- **Instructions for the task**
Set down the records exactly as they stand, except for any pictures, which you should omit.

- **Recorded information**
[Start of section]

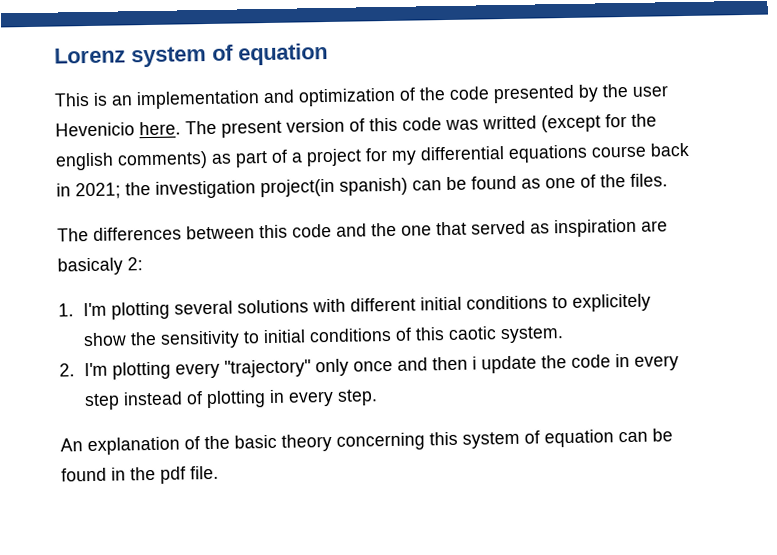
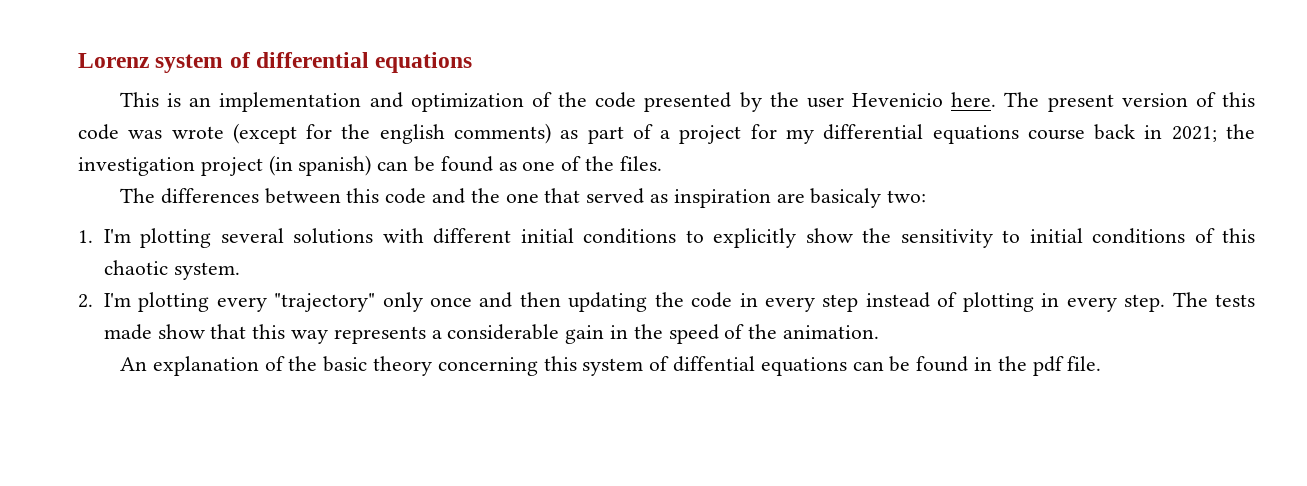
- Lorenz system of equation
+ Lorenz system of differential equations
- The present version of this code was writted (except for the english comments) as part of a project for my differential equations course back in 2021; the investigation project(in spanish) can be found as one of the files.
+ The present version of this code was wrote (except for the english comments) as part of a project for my differential equations course back in 2021; the investigation project (in spanish) can be found as one of the files.
- The differences between this code and the one that served as inspiration are basicaly 2:
+ The differences between this code and the one that served as inspiration are basicaly two:
- 1. I'm plotting several solutions with different initial conditions to explicitely show the sensitivity to initial conditions of this caotic system.
+ 1. I'm plotting several solutions with different initial conditions to explicitly show the sensitivity to initial conditions of this chaotic system.
- 2. I'm plotting every "trajectory" only once and then i update the code in every step instead of plotting in every step.
+ 2. I'm plotting every "trajectory" only once and then updating the code in every step instead of plotting in every step. The tests made show that this way represents a considerable gain in the speed of the animation.
- An explanation of the basic theory concerning this system of equation can be found in the pdf file.
+ An explanation of the basic theory concerning this system of diffential equations can be found in the pdf file.

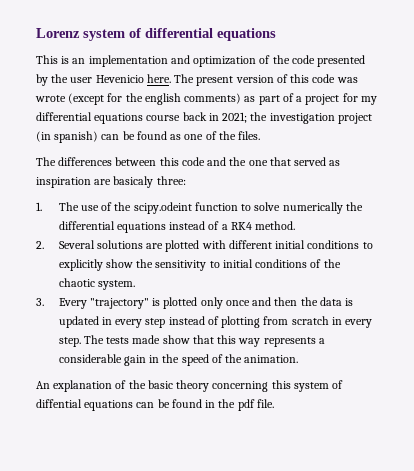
- The differences between this code and the one that served as inspiration are basicaly two:
+ The differences between this code and the one that served as inspiration are basicaly three:
- 1. I'm plotting several solutions with different initial conditions to explicitly show the sensitivity to initial conditions of this chaotic system.
+ 1. The use of the scipy.odeint function to solve numerically the differential equations instead of a RK4 method.
+ 2. Several solutions are plotted with different initial conditions to explicitly show the sensitivity to initial conditions of the chaotic system.
- 2. I'm plotting every "trajectory" only once and then updating the code in every step instead of plotting in every step.
+ 3. Every "trajectory" is plotted only once and then the data is updated in every step instead of plotting from scratch in every step.

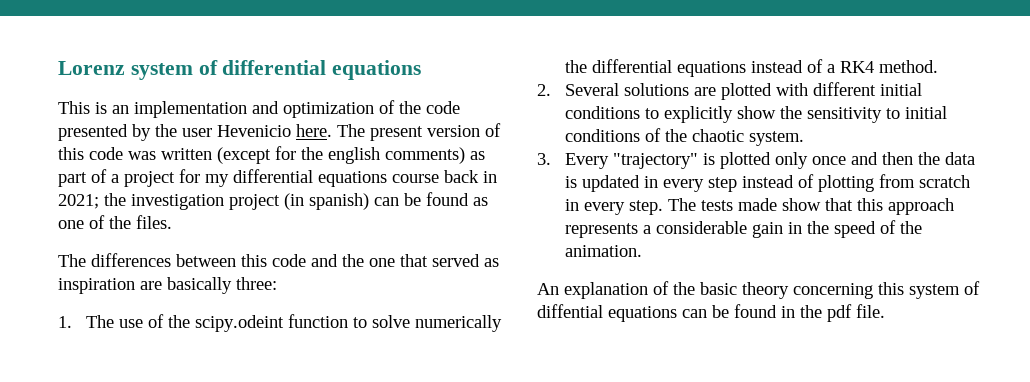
- The present version of this code was wrote (except for the english comments) as part of a project for my differential equations course back in 2021; the investigation project (in spanish) can be found as one of the files.
+ The present version of this code was written (except for the english comments) as part of a project for my differential equations course back in 2021; the investigation project (in spanish) can be found as one of the files.
- The differences between this code and the one that served as inspiration are basicaly three:
+ The differences between this code and the one that served as inspiration are basically three:
- The tests made show that this way represents a considerable gain in the speed of the animation.
+ The tests made show that this approach represents a considerable gain in the speed of the animation.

[End of section]

- **Solution to this problem**
- Lorenz system of equation
+ Lorenz system of differential equations
- The present version of this code was writted (except for the english comments) as part of a project for my differential equations course back in 2021; the investigation project(in spanish) can be found as one of the files.
+ The present version of this code was wrote (except for the english comments) as part of a project for my differential equations course back in 2021; the investigation project (in spanish) can be found as one of the files.
- The differences between this code and the one that served as inspiration are basicaly 2:
+ The differences between this code and the one that served as inspiration are basicaly two:
- 1. I'm plotting several solutions with different initial conditions to explicitely show the sensitivity to initial conditions of this caotic system.
+ 1. I'm plotting several solutions with different initial conditions to explicitly show the sensitivity to initial conditions of this chaotic system.
- 2. I'm plotting every "trajectory" only once and then i update the code in every step instead of plotting in every step.
+ 2. I'm plotting every "trajectory" only once and then updating the code in every step instead of plotting in every step. The tests made show that this way represents a considerable gain in the speed of the animation.
- An explanation of the basic theory concerning this system of equation can be found in the pdf file.
+ An explanation of the basic theory concerning this system of diffential equations can be found in the pdf file.

- The differences between this code and the one that served as inspiration are basicaly two:
+ The differences between this code and the one that served as inspiration are basicaly three:
- 1. I'm plotting several solutions with different initial conditions to explicitly show the sensitivity to initial conditions of this chaotic system.
+ 1. The use of the scipy.odeint function to solve numerically the differential equations instead of a RK4 method.
+ 2. Several solutions are plotted with different initial conditions to explicitly show the sensitivity to initial conditions of the chaotic system.
- 2. I'm plotting every "trajectory" only once and then updating the code in every step instead of plotting in every step.
+ 3. Every "trajectory" is plotted only once and then the data is updated in every step instead of plotting from scratch in every step.

- The present version of this code was wrote (except for the english comments) as part of a project for my differential equations course back in 2021; the investigation project (in spanish) can be found as one of the files.
+ The present version of this code was written (except for the english comments) as part of a project for my differential equations course back in 2021; the investigation project (in spanish) can be found as one of the files.
- The differences between this code and the one that served as inspiration are basicaly three:
+ The differences between this code and the one that served as inspiration are basically three:
- The tests made show that this way represents a considerable gain in the speed of the animation.
+ The tests made show that this approach represents a considerable gain in the speed of the animation.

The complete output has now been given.